◆ TASK REQUIREMENTS ◆
From the entries below, return only the lines starting at the one that contains "[158,649,170,656] - ->" and ending at the one that contains "(910, 1094) none", exactly as they stand.

◆ MATERIAL FOR THIS TASK ◆
BEGIN

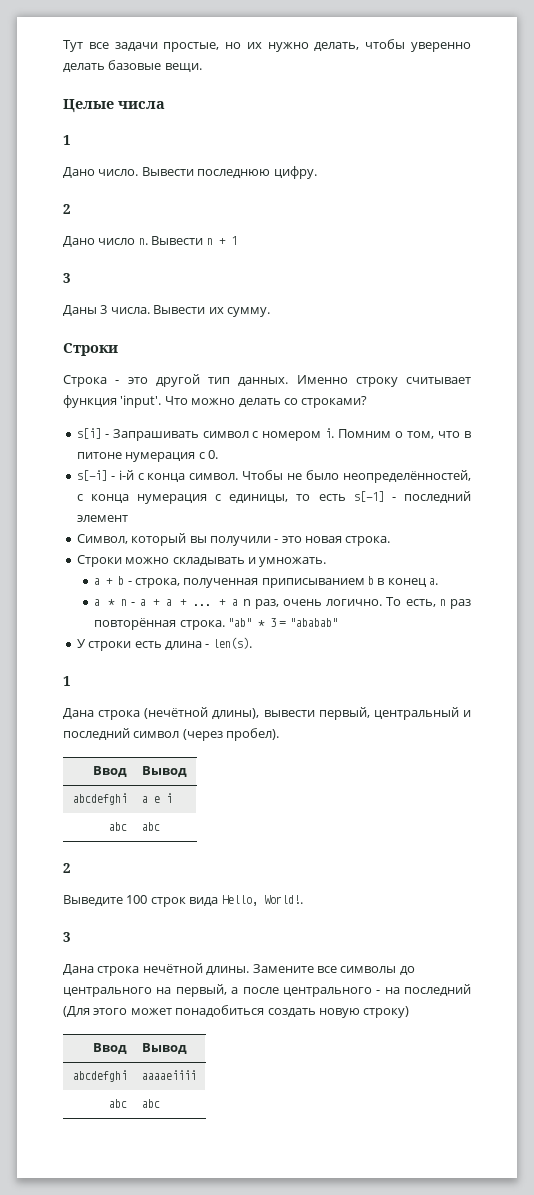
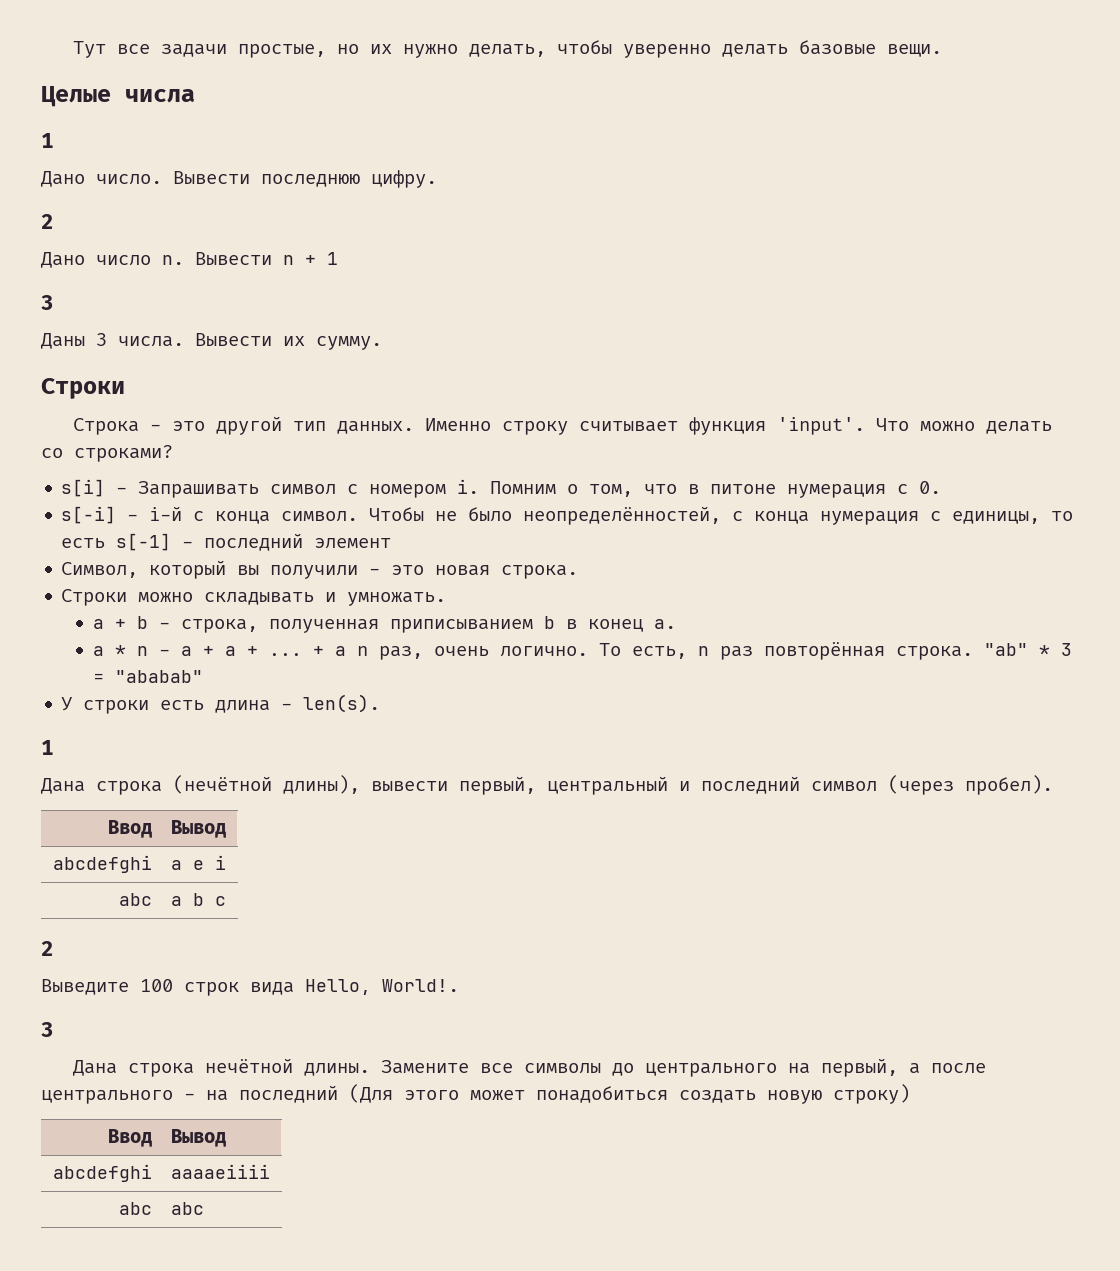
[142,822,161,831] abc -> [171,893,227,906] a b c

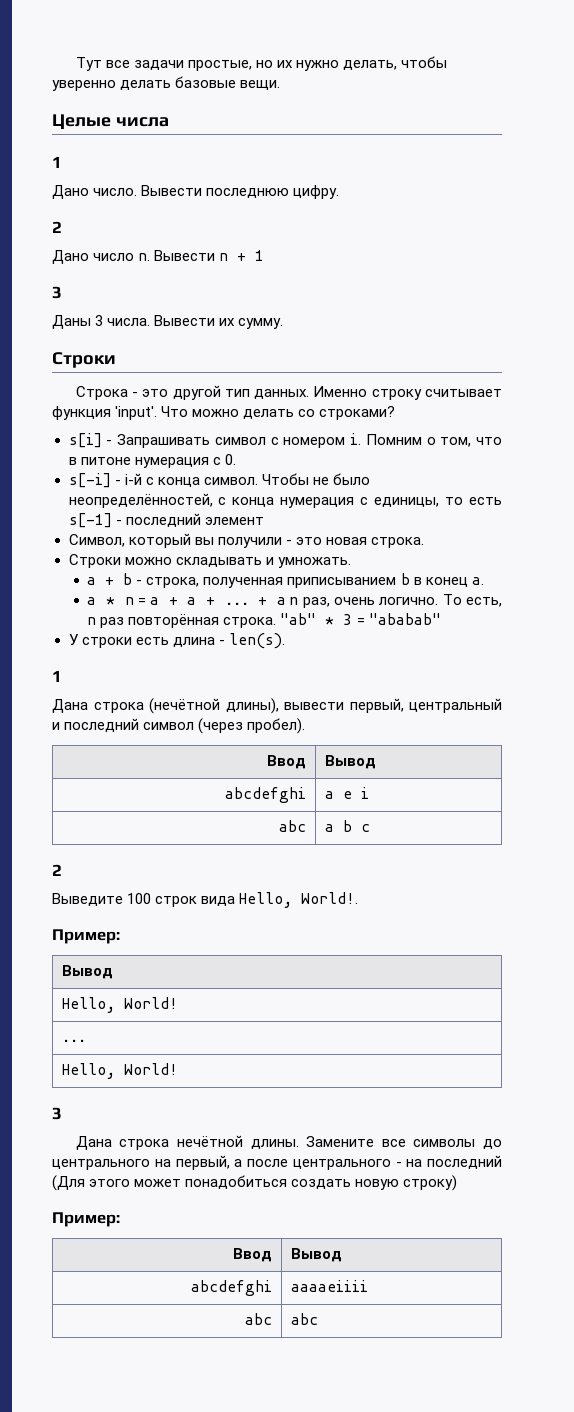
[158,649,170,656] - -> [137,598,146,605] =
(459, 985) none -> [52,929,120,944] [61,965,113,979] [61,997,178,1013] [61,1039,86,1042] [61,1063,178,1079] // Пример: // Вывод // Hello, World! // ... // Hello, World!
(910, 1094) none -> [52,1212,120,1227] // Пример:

END
BEGIN

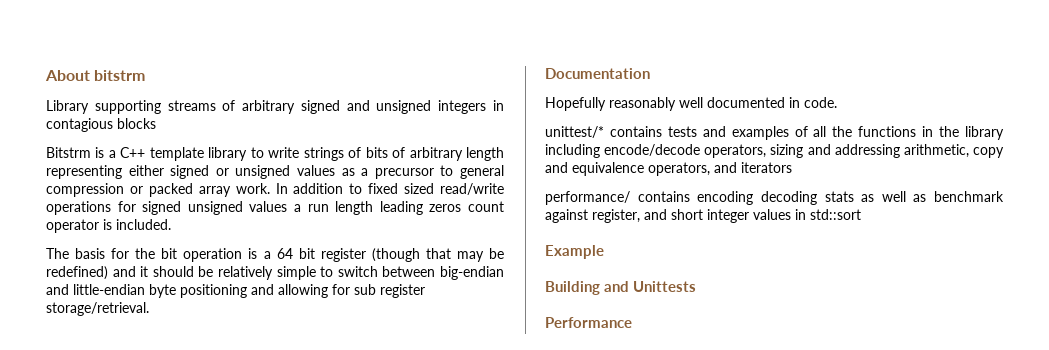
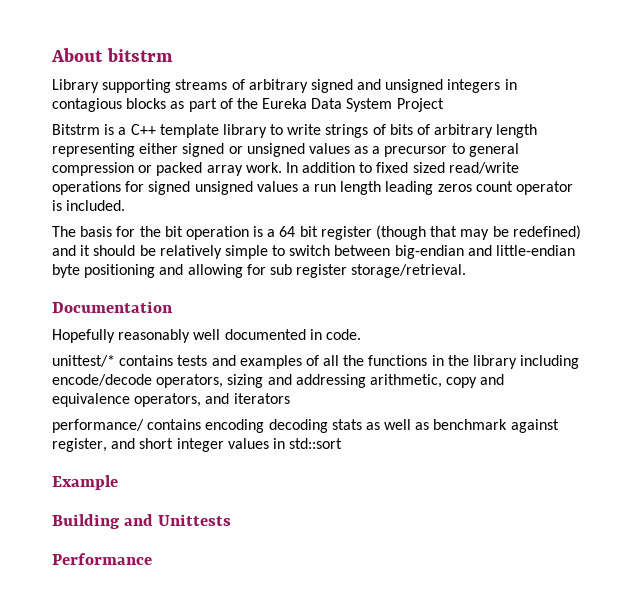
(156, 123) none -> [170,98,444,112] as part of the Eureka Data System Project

END

◆ OUTPUT FOR THIS TASK ◆
[158,649,170,656] - -> [137,598,146,605] =
(459, 985) none -> [52,929,120,944] [61,965,113,979] [61,997,178,1013] [61,1039,86,1042] [61,1063,178,1079] // Пример: // Вывод // Hello, World! // ... // Hello, World!
(910, 1094) none -> [52,1212,120,1227] // Пример:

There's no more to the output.